Last week’s Rose Scholar movie They Call Me Muslim depicts the lives of two women who wear the hijab in two very different cultures. One woman lives in Paris and chooses to wear her hijab despite France’s secularization policy. The other is a woman living in Iran who refuses to wear her hijab which is required in order to enforce modesty. This is against Iranian theocratic law that imposes Islam in all areas of life. The film shows that the policies both women are challenging are not enforced equally, but are equally restrictive for these particular women. For example, France’s policy has forced Muslim girls to take off the hijab in school, but does not forbid crosses for Christians or skullcaps for Jews. In the case of the Iranian woman in Iran, Muslim women are able to go to the mountains and take off the hijab to experience freedom. In my opinion, the question is not whether or not the French secularization policy or the theocracy in Iran should be allowed. The question is whether a certain group is being singled out, and what can be done in order to make such discrimination stop. Why is the French secularization policy focused only on Muslims as opposed to other religions? This policy definitely is based on fear because of threats of terrorism, but this fear should not translate into law.
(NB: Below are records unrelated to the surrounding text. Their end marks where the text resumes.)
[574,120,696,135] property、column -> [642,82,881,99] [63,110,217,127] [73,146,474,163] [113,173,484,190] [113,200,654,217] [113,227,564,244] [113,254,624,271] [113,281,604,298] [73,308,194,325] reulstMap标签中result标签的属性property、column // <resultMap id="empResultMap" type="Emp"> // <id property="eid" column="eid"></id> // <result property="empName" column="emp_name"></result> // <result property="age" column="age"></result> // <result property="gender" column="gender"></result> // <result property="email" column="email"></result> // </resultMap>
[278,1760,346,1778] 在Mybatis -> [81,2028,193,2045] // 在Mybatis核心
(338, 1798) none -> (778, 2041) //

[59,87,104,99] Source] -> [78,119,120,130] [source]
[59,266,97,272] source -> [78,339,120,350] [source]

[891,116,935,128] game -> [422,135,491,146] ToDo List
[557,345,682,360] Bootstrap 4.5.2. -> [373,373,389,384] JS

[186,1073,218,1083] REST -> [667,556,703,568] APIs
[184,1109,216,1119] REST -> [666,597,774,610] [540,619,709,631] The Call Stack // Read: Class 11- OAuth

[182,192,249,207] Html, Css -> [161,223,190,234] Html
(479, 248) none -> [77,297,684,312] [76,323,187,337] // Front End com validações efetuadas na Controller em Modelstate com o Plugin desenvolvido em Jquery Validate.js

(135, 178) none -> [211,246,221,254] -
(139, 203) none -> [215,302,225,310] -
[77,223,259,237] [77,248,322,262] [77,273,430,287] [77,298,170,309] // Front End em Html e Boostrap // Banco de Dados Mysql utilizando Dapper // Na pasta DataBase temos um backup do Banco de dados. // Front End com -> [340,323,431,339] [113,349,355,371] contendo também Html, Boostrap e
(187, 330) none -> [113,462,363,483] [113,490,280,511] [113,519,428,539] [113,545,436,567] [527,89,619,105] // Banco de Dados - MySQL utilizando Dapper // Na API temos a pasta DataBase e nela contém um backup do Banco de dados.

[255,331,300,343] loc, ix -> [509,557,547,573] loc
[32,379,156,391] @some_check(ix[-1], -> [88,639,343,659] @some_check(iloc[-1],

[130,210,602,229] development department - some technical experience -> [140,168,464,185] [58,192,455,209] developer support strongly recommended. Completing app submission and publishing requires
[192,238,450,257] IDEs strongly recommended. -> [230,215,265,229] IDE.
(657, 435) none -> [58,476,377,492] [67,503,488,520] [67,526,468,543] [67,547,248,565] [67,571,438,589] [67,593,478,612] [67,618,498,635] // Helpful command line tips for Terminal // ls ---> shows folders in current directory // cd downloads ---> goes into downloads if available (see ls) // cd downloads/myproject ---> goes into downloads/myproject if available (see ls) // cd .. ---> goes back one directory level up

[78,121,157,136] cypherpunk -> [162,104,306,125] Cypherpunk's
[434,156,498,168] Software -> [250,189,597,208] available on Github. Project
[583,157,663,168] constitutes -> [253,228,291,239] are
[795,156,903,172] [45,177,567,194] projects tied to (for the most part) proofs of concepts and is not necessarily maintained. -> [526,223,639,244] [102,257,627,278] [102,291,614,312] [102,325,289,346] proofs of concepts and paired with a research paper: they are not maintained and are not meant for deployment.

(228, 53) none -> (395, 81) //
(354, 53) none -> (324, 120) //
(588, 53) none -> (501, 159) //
More recently, France has continued enforcing its policies because of the burquini debate. It was interesting to note, that in both women’s cases, the hijab is used as a symbol of power. It empowers one woman to refuse to take it off and the other to refuse to put it on. It gives the women a choice of whether or not to wear it, and in making that choice, the women are asserting themselves. It made me question what articles of clothing or accessories give women in our less-restrictive culture such power?